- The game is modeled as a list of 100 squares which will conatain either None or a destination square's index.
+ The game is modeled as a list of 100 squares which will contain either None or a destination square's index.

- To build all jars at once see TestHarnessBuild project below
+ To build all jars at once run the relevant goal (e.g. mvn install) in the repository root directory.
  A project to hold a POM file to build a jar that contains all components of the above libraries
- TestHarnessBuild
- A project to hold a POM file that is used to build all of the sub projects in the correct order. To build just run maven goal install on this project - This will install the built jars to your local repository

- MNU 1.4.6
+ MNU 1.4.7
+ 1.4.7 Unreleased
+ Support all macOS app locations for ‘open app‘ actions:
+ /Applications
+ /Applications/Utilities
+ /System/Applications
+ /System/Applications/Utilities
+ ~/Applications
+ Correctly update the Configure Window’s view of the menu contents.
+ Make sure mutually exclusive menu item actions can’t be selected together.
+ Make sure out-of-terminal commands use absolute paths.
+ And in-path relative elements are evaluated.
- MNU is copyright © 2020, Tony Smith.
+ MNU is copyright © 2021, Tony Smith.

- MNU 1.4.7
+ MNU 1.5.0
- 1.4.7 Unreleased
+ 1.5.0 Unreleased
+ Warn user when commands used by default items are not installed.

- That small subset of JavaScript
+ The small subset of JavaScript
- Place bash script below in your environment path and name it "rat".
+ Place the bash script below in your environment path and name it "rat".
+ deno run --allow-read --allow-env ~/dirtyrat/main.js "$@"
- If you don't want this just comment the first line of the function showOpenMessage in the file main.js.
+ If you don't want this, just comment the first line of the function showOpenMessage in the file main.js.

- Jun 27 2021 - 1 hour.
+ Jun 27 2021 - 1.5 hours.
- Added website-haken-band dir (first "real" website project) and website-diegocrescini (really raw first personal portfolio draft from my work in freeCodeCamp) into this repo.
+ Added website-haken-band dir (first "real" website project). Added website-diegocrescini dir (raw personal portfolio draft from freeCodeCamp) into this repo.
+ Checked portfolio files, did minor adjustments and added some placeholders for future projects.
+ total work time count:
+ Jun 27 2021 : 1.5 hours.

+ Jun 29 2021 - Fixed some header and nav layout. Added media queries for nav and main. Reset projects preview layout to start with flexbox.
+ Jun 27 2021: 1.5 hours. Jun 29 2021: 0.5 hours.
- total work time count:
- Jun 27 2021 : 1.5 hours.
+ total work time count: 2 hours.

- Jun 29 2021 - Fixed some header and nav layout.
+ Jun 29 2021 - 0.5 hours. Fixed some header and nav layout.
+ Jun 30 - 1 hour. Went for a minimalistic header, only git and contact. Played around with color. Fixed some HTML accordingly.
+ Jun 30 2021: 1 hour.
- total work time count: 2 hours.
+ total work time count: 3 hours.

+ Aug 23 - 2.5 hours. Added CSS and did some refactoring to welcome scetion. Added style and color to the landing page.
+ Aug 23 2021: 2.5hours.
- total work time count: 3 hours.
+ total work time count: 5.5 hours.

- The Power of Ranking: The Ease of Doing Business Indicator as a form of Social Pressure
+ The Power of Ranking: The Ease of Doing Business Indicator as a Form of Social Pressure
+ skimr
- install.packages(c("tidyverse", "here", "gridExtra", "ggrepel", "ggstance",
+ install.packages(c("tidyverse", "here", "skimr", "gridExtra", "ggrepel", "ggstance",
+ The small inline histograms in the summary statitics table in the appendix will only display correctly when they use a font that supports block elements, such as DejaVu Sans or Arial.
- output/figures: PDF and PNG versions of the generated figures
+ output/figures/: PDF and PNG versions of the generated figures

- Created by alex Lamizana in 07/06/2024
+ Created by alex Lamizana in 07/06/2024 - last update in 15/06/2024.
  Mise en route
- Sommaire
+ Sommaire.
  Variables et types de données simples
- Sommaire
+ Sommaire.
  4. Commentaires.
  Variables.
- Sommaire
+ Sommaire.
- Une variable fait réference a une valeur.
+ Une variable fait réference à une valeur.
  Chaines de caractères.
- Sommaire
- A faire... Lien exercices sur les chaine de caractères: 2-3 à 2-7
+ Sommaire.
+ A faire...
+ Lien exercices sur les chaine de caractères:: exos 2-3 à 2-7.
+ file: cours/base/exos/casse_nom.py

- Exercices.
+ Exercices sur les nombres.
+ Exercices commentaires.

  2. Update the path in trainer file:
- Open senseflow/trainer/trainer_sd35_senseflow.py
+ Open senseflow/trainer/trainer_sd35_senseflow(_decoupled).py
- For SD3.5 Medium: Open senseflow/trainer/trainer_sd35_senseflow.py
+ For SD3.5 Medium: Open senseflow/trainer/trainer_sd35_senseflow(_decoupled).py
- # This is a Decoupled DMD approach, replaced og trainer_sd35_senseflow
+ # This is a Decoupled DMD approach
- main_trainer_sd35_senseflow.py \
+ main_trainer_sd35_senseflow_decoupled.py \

──────────────────────────────

Problem statement:
Go through the records above and copy each line exactly.

Problem solution:
- The game is modeled as a list of 100 squares which will conatain either None or a destination square's index.
+ The game is modeled as a list of 100 squares which will contain either None or a destination square's index.

- To build all jars at once see TestHarnessBuild project below
+ To build all jars at once run the relevant goal (e.g. mvn install) in the repository root directory.
  A project to hold a POM file to build a jar that contains all components of the above libraries
- TestHarnessBuild
- A project to hold a POM file that is used to build all of the sub projects in the correct order. To build just run maven goal install on this project - This will install the built jars to your local repository

- MNU 1.4.6
+ MNU 1.4.7
+ 1.4.7 Unreleased
+ Support all macOS app locations for ‘open app‘ actions:
+ /Applications
+ /Applications/Utilities
+ /System/Applications
+ /System/Applications/Utilities
+ ~/Applications
+ Correctly update the Configure Window’s view of the menu contents.
+ Make sure mutually exclusive menu item actions can’t be selected together.
+ Make sure out-of-terminal commands use absolute paths.
+ And in-path relative elements are evaluated.
- MNU is copyright © 2020, Tony Smith.
+ MNU is copyright © 2021, Tony Smith.

- MNU 1.4.7
+ MNU 1.5.0
- 1.4.7 Unreleased
+ 1.5.0 Unreleased
+ Warn user when commands used by default items are not installed.

- That small subset of JavaScript
+ The small subset of JavaScript
- Place bash script below in your environment path and name it "rat".
+ Place the bash script below in your environment path and name it "rat".
+ deno run --allow-read --allow-env ~/dirtyrat/main.js "$@"
- If you don't want this just comment the first line of the function showOpenMessage in the file main.js.
+ If you don't want this, just comment the first line of the function showOpenMessage in the file main.js.

- Jun 27 2021 - 1 hour.
+ Jun 27 2021 - 1.5 hours.
- Added website-haken-band dir (first "real" website project) and website-diegocrescini (really raw first personal portfolio draft from my work in freeCodeCamp) into this repo.
+ Added website-haken-band dir (first "real" website project). Added website-diegocrescini dir (raw personal portfolio draft from freeCodeCamp) into this repo.
+ Checked portfolio files, did minor adjustments and added some placeholders for future projects.
+ total work time count:
+ Jun 27 2021 : 1.5 hours.

+ Jun 29 2021 - Fixed some header and nav layout. Added media queries for nav and main. Reset projects preview layout to start with flexbox.
+ Jun 27 2021: 1.5 hours. Jun 29 2021: 0.5 hours.
- total work time count:
- Jun 27 2021 : 1.5 hours.
+ total work time count: 2 hours.

- Jun 29 2021 - Fixed some header and nav layout.
+ Jun 29 2021 - 0.5 hours. Fixed some header and nav layout.
+ Jun 30 - 1 hour. Went for a minimalistic header, only git and contact. Played around with color. Fixed some HTML accordingly.
+ Jun 30 2021: 1 hour.
- total work time count: 2 hours.
+ total work time count: 3 hours.

+ Aug 23 - 2.5 hours. Added CSS and did some refactoring to welcome scetion. Added style and color to the landing page.
+ Aug 23 2021: 2.5hours.
- total work time count: 3 hours.
+ total work time count: 5.5 hours.

- The Power of Ranking: The Ease of Doing Business Indicator as a form of Social Pressure
+ The Power of Ranking: The Ease of Doing Business Indicator as a Form of Social Pressure
+ skimr
- install.packages(c("tidyverse", "here", "gridExtra", "ggrepel", "ggstance",
+ install.packages(c("tidyverse", "here", "skimr", "gridExtra", "ggrepel", "ggstance",
+ The small inline histograms in the summary statitics table in the appendix will only display correctly when they use a font that supports block elements, such as DejaVu Sans or Arial.
- output/figures: PDF and PNG versions of the generated figures
+ output/figures/: PDF and PNG versions of the generated figures

- Created by alex Lamizana in 07/06/2024
+ Created by alex Lamizana in 07/06/2024 - last update in 15/06/2024.
  Mise en route
- Sommaire
+ Sommaire.
  Variables et types de données simples
- Sommaire
+ Sommaire.
  4. Commentaires.
  Variables.
- Sommaire
+ Sommaire.
- Une variable fait réference a une valeur.
+ Une variable fait réference à une valeur.
  Chaines de caractères.
- Sommaire
- A faire... Lien exercices sur les chaine de caractères: 2-3 à 2-7
+ Sommaire.
+ A faire...
+ Lien exercices sur les chaine de caractères:: exos 2-3 à 2-7.
+ file: cours/base/exos/casse_nom.py

- Exercices.
+ Exercices sur les nombres.
+ Exercices commentaires.

  2. Update the path in trainer file:
- Open senseflow/trainer/trainer_sd35_senseflow.py
+ Open senseflow/trainer/trainer_sd35_senseflow(_decoupled).py
- For SD3.5 Medium: Open senseflow/trainer/trainer_sd35_senseflow.py
+ For SD3.5 Medium: Open senseflow/trainer/trainer_sd35_senseflow(_decoupled).py
- # This is a Decoupled DMD approach, replaced og trainer_sd35_senseflow
+ # This is a Decoupled DMD approach
- main_trainer_sd35_senseflow.py \
+ main_trainer_sd35_senseflow_decoupled.py \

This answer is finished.